Movies on my mind, I wandered two doors down to the small Books A Million subsidiary and in their dollar box out front came upon a book with the tantalizing cover blurb, ‘The true story of a father who let his son drop out of school—if he watched three movies a week.’ Had I known they existed I would have begged for such a father.
The book is The Film Club, a 2008 memoir by David Gilmour, a brave and engaging story of a father’s decision to allow his sixteen year-old son to quit school. Jesse is a smart, bright sophomore in high school failing all his classes, unable to find the interest or drive to get passing grades. His father is perplexed, unsure of a solution but deeply concerned in his search for an answer. At a dead end finally, he comes up with an idea that would sound insane to most parents, but one that in his heart he believes will ultimately work out for the best. He allows Jesse to drop out of school, no need to get a job or to pay any expenses but with two conditions: He cannot do drugs and he must watch three movies a week with his father, all movies to be chosen by Dad.
Whatever deficiencies this plan may have, it does provide one hard to come by opportunity—the chance for father and son to connect at a time when most sixteen year-olds are doing the opposite and shutting out their parents. Gilmour uses movies to open a doorway of discovery for father and son, hoping that the movies will allow his son some release from the pressures and tangles of adolescence while also making subtle points about life and how it’s lived, good or bad. As a father (and former film critic) Gilmour understands that the power of stories can in many instances convey what can’t be articulated in other ways. He relies on the movies giving insights into life, letting the stories bring forward what fathers and sons need to talk about. It would be inaccurate to suggest that the movies become ‘life lessons’ for young Jesse, but they do serve the purpose of example, and in many ways open a window into the making of art.
In a large way the movie watching of father and son becomes nothing less than a three year seminar in film appreciation. Gilmour is an astute critic and throughout the book offers pithy observations of the movies at hand.
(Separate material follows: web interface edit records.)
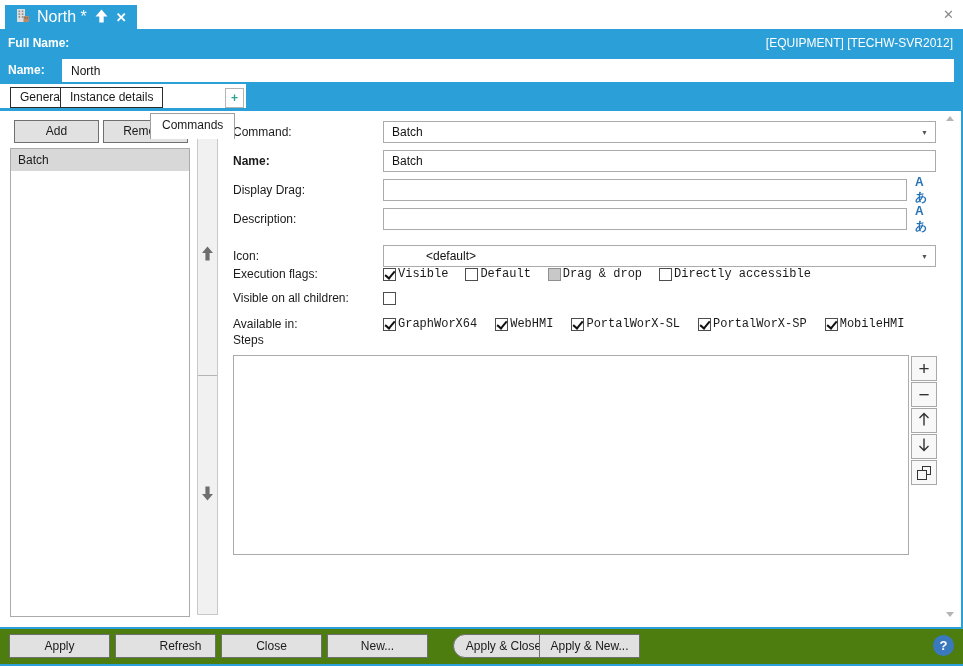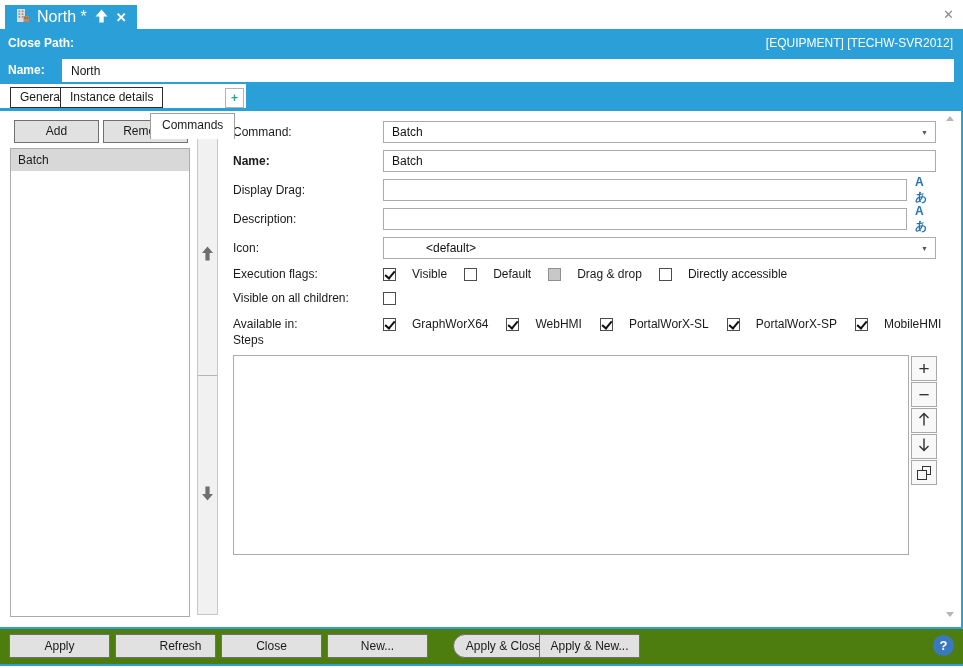"Close Path:" span.fp-label { text: Close Path -> Full Name }
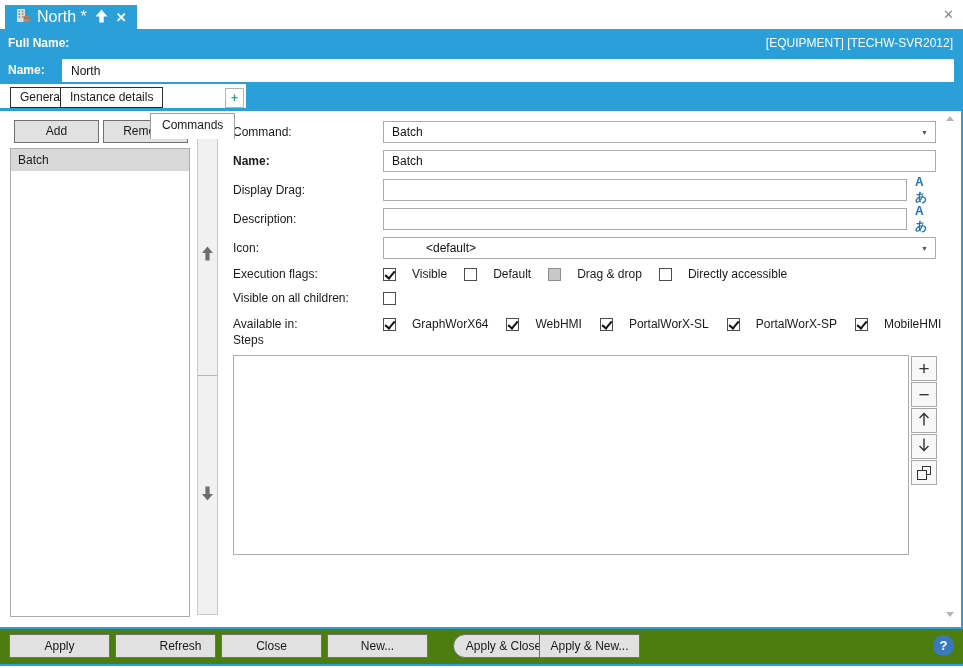"Icon:" div.frow { top: 126px -> 134px }
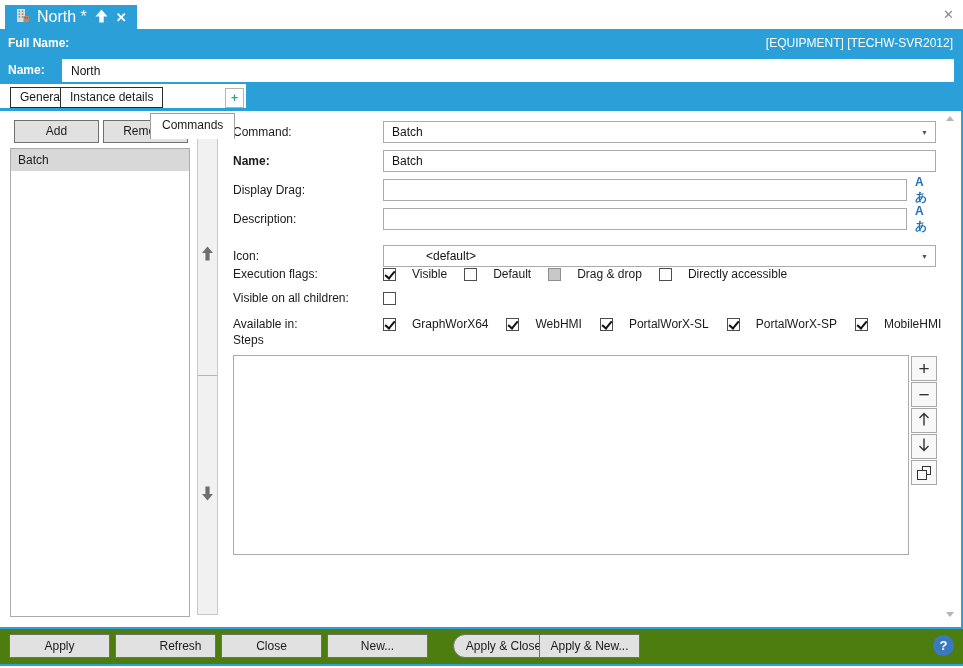"Visible" .cbgroup { font-family: none -> Liberation Mono, monospace; gap: 16px -> 2px }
He describes the classic Steve McQueen movie, Bullit as having ‘the authority of stainless steel.’ He recalls his first viewing of The Exorcist this way: “I remember emerging from the Nortown theater that summer afternoon and thinking that there was something wrong with the sunlight.” With another film it is the way Robert Mitchum ‘drifts through a movie with the effortlessness of a cat wandering into a dinner party.’
A part of Gilmour’s story in The Film Club is a reflection on fatherhood in the sense of watching and knowing that the day will come when a son outgrows the need for his father. Hard in this book’s 217 pages not to be strongly moved by the struggle and the courage of this father and son.
Jesse Gilmour passed his GED exam and is now a student at the University of Toronto.
For those wondering, at the end of the book there is a list of the 119 movies father and son watched together.
Pulled out my copy and am 50+ pages into it and now know exactly why I bought it several months ago. I can never remember my father ever seeing a movie at a theatre. Surely he did at some point earlier in his life. Like you, we got our film educations (and other kinds as well) at the Paramount, Hart, Ogden, Gordon, and all three drive-ins of our youth: the Tiger, Rebel, and Airline.
ReplyDeleteThe decision on that father would one of the most difficult in the world. I would get so bored watching 3 movies a day. Interesting post.